Testing principles and guidelines

SOC2/GN-105

This page documents how we test code at Sourcegraph.

Policy

We rely on automated testing to ensure the quality of our product. Our goal is to ensure that our product and code work, and that all reasonable effort has been taken to reduce the risk of a security-related incident associated to Sourcegraph.

Any addition or change to our codebase should be covered by an appropriate amount of automated tests or other testing strategies to ensure that:

  1. Our product and code works as intended when we ship it to customers.
  2. Our product and code doesn't accidentally break as we make changes over time.

Engineers should budget an appropriate amount of time for ensuring test plans are made for all changes when making iteration plans.

Test plans

All pull requests must provide test plans that indicate what has been done to test the changes being introduced. This can be done with a "Test plan" section within a pull request's description.

These plans are here to demonstrate we're complying with industry standards which are critical for our customers. They may be read by auditors, customers, who are seeking to understand if with we uphold these standards. Therefore, it's perfectly fine to be succint as long as the substance is here. And because the audience for these test plans are engineers, they will understand the context. Changing a README for example can simply covered by stating you rendered it locally and it was fine.

Some pull requests may not require a rigorous test plan in certain situations, see Exceptions.

Types of tests

In order to ensure we are true to our testing policy, we have various implementations of automated testing for our code base. In addition, we have other ways to ensure changes are appropriately tested.

Automated tests

A good automated test suite increases the velocity of our team because it allows engineers to confidently edit and refactor code, especially code authored by someone else.
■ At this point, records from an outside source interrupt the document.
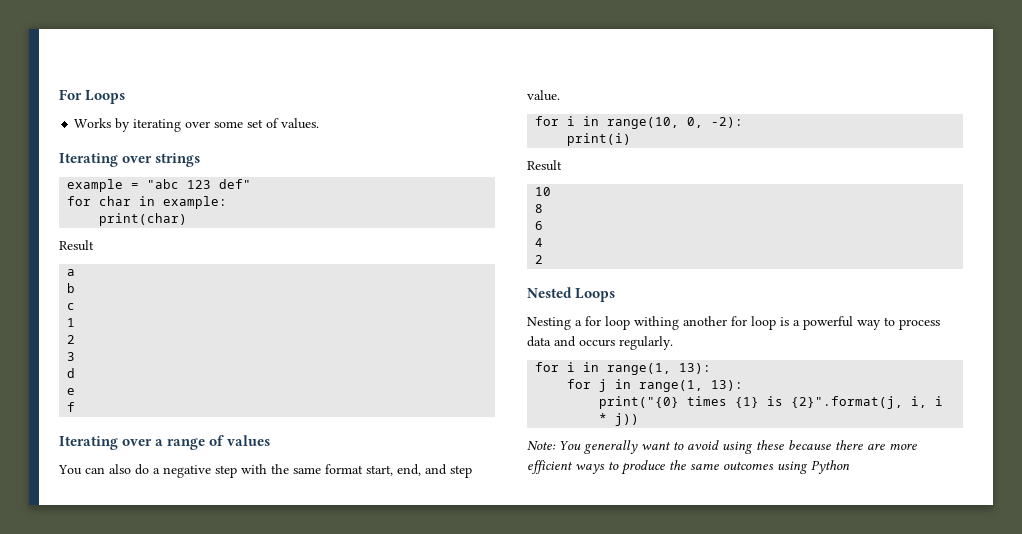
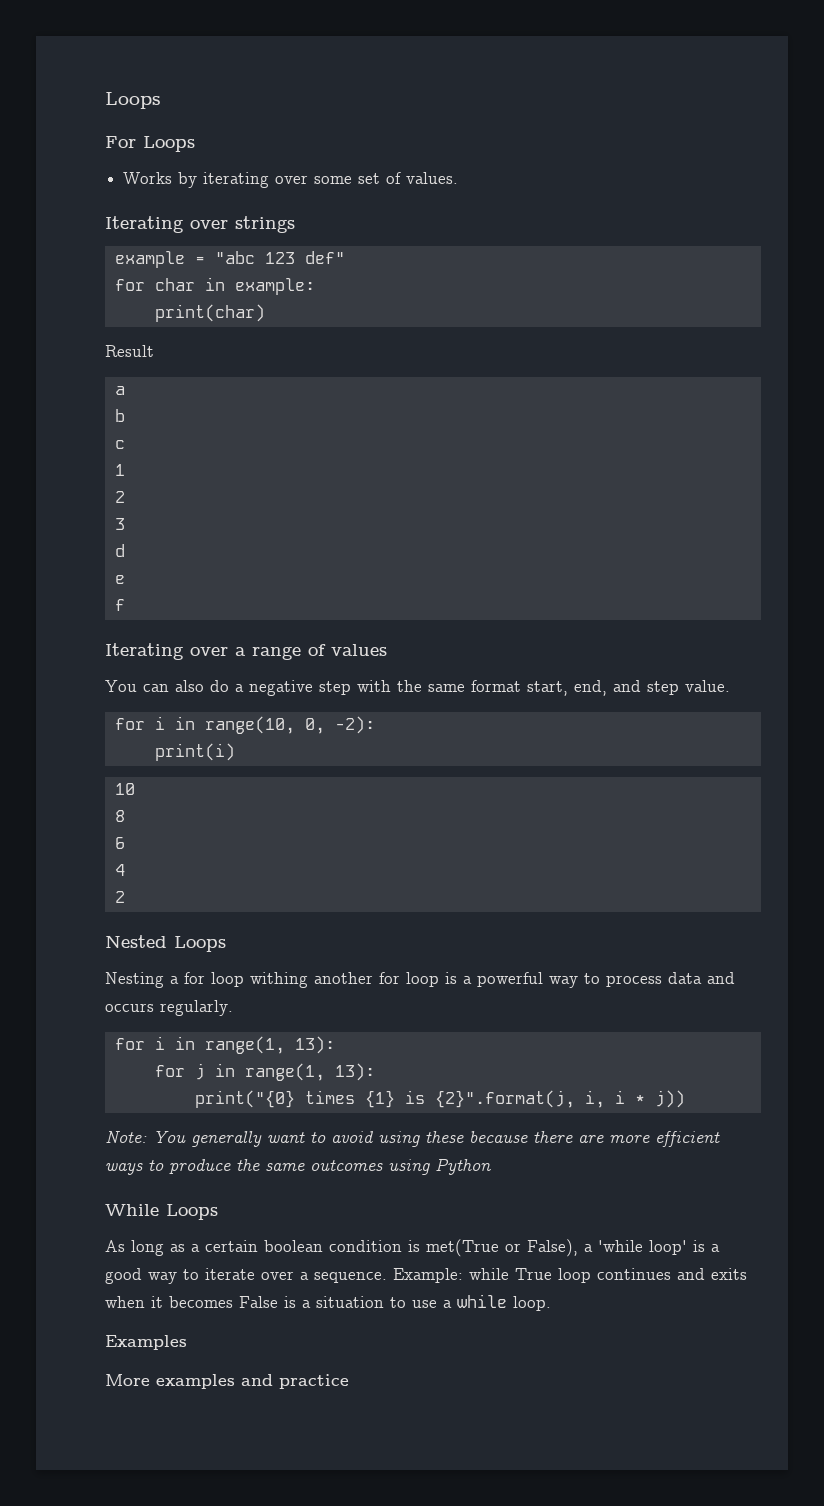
(59, 94) none -> [105,92,161,109] Loops //
[527,160,562,171] // Result -> (235, 752) none
(850, 467) none -> [105,1204,218,1220] [105,1239,720,1257] [105,1268,747,1284] [105,1294,551,1311] [105,1335,187,1350] [105,1374,349,1389] // While Loops // As long as a certain boolean condition is met(True or False), a 'while loop' is a good way to iterate over a sequence. Example: while True loop continues and exits when it becomes False is a situation to use a while loop. // Examples // More examples and practice

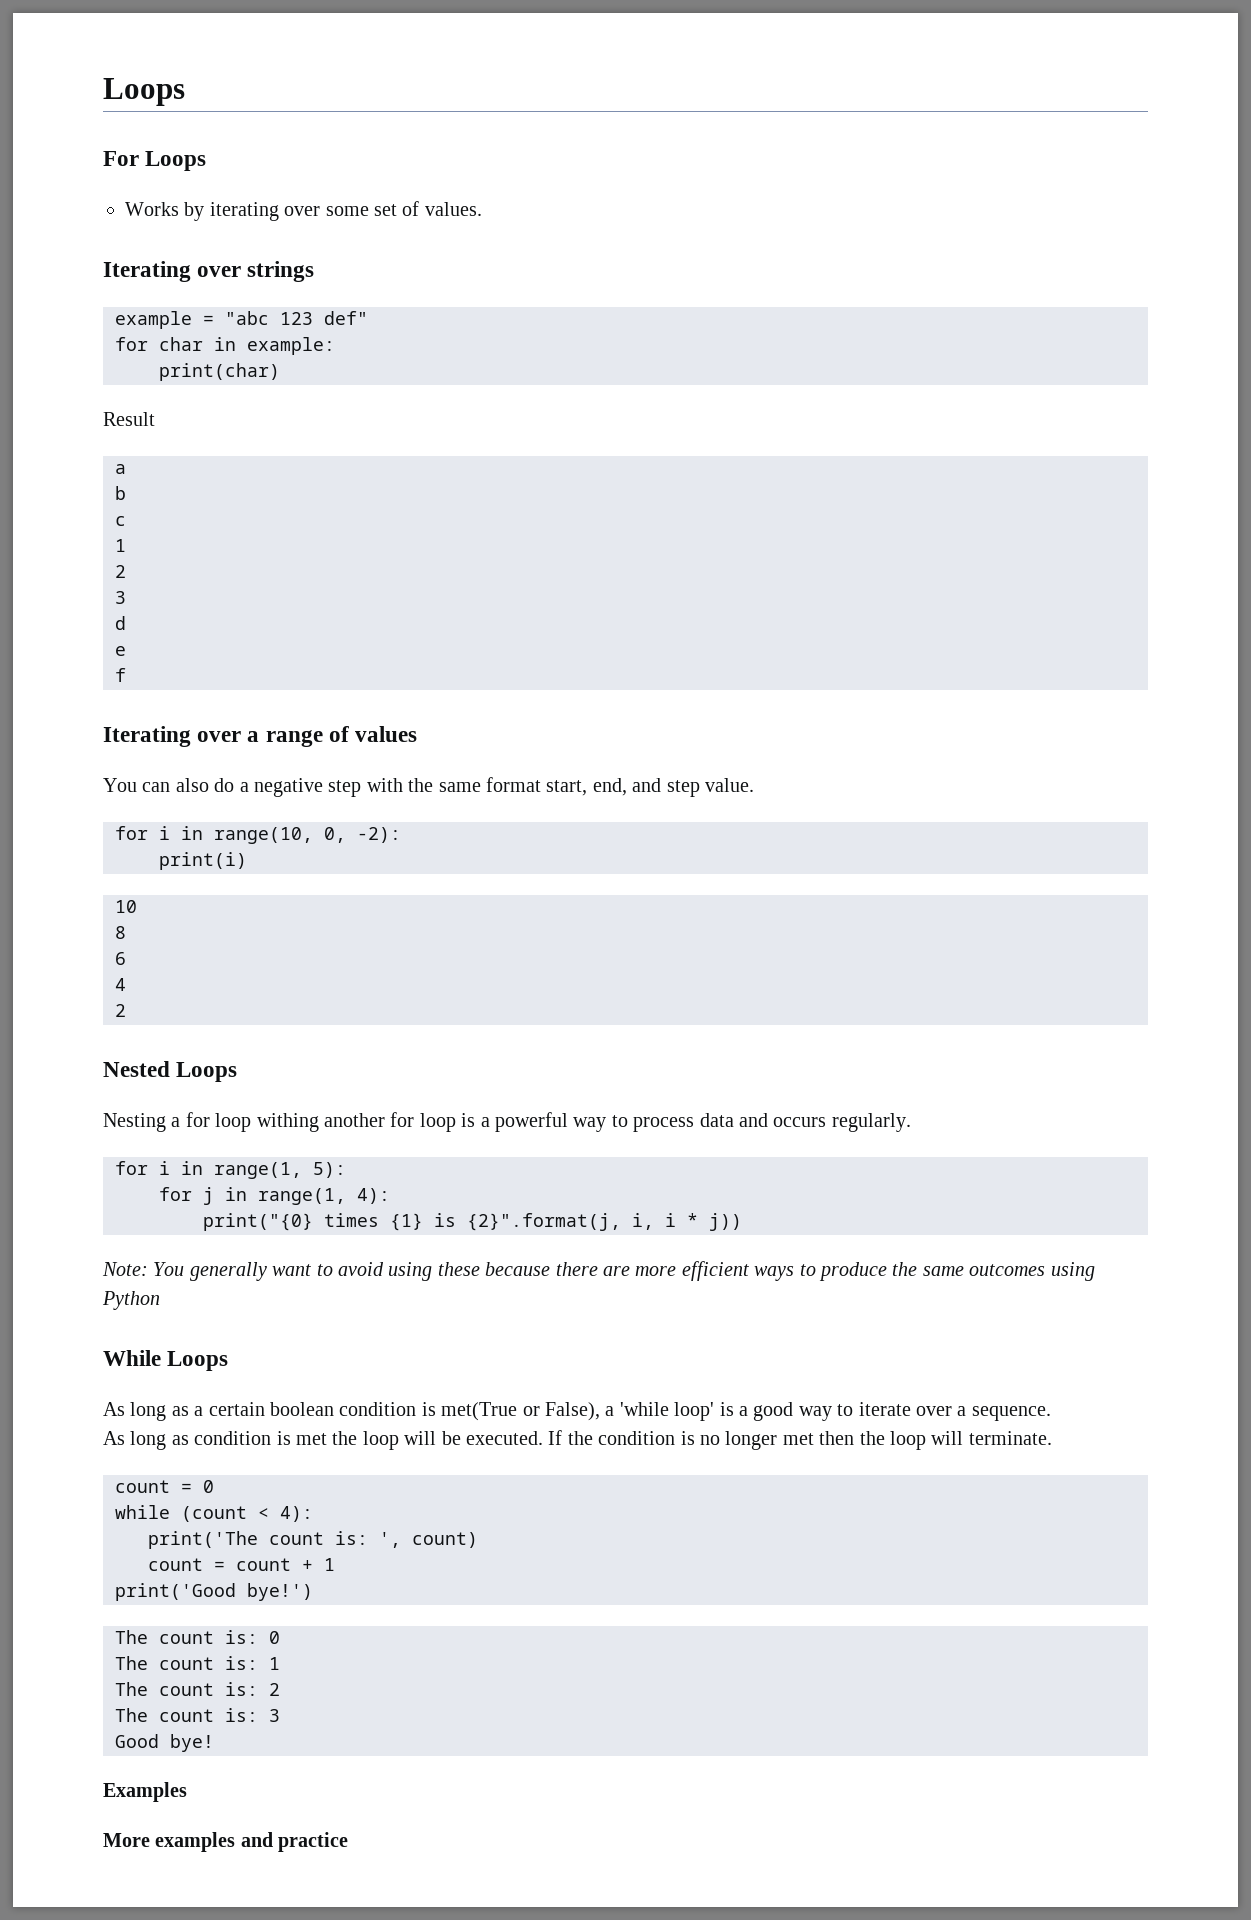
[294,1036,335,1054] 13): -> [313,1162,346,1178] 5):
[334,1063,375,1081] 13): -> [357,1188,390,1204] 4):
[393,1268,747,1283] [105,1294,551,1311] Example: while True loop continues and exits when it becomes False is a situation to use a while loop. -> [103,1430,1052,1450] [115,1480,214,1493] [115,1505,313,1522] [148,1531,478,1549] [148,1558,335,1571] [115,1583,313,1601] [115,1630,280,1644] [115,1656,280,1670] [115,1682,280,1696] [115,1708,280,1722] [115,1734,214,1752] // As long as condition is met the loop will be executed. If the condition is no longer met then the loop will terminate. // count = 0 // while (count < 4): // print('The count is: ', count) // count = count + 1 // print('Good bye!') // The count is: 0 // The count is: 1 // The count is: 2 // The count is: 3 // Good bye!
This includes, but is not limited to:

The testing pyramid is a helpful way to determine the most appropriate type of test when deciding how to test a change:

Testing pyramid

The closer a test is to the top, the larger the scope of that test is. It means that failures will be harder to link to the actual cause. Tests at the top are notoriously slower than at the bottom.

It's important to take these trade-offs into account when deciding at which level to implement a test. Please refer to each testing level below for more details.

Unit tests

Unit tests test individual functions in our codebase and are the most desirable kind of test to write.

Benefits:

  • They are usually very fast to execute because slow operations can be mocked.
  • They are the easiest tests to write, debug, and maintain because the code under test is small.
  • They only need to run on changes that touch code which could make the test fail, which makes CI faster and minimizes the impact of any flakiness.

Tradeoffs:

  • They don't verify our systems are wired up correctly end-to-end.

Integration tests

Integration tests test the behavior of a subset of our entire system to ensure that subset of our system is wired up correctly.

Benefits:

  • To the extent that fewer systems are under test compared to e2e tests, they are faster to run, easier to debug, have clearer ownership, and less vulnerable to flakiness.
  • They only need to run on changes that touch code which could make the test fail, which makes CI faster and minimizes the impact of any flakiness.
  • For UI behavior, they run in an actual browser—rather than a JSDOM environment.

Tradeoffs:

  • They don't verify our systems are wired up correctly end-to-end.
  • They are not as easy to write as unit tests.

Examples:

  • Tests that call our search API to test the behavior of our entire search system.
  • Tests that validate UI styles, through visual testing.
  • Tests that validate UI behavior in the browser while mocking out all network requests so no backend is required.
    • Note: We still typically prefer unit tests here, only fall back to integration tests if you need to test some very specific behavior that cannot be covered in a unit test.

End-to-end tests (e2e)

E2e tests test our entire product from the perspective of a user. We try to use them sparingly. Instead, we prefer to get as much confidence as possible from our unit tests and integration tests.

Benefits:

  • They verify our systems are wired up correctly end-to-end.

Tradeoffs:

  • They are typically the slowest tests to execute because we have to build and run our entire product.
  • They are the hardest tests to debug because failures can be caused by a defect anywhere in our system. This can also make ownership of failures unclear.
  • They are the most vulnerable to flakiness because there are a lot of moving parts.

Examples:

  • Run our Sourcegraph Docker image and verify that site admins can complete the registration flow.
  • Run our Sourcegraph Docker image and verify that users can sign in and perform a search.

Visual testing

Visual testing is useful to catch visual regressions and verify designs for new features. More info about visual testing philosophy

We use Chromatic Storybook to detect visual changes in specific React components. Post a message in #dev-chat that you need access to Chromatic, and someone will add you to our organization (you will also receive an invitation via e-mail). You should sign into Chromatic with your GitHub account. If a PR you author has visual changes, a UI Review in Chromatic will be generated. It is recommended that a designer approves the UI review.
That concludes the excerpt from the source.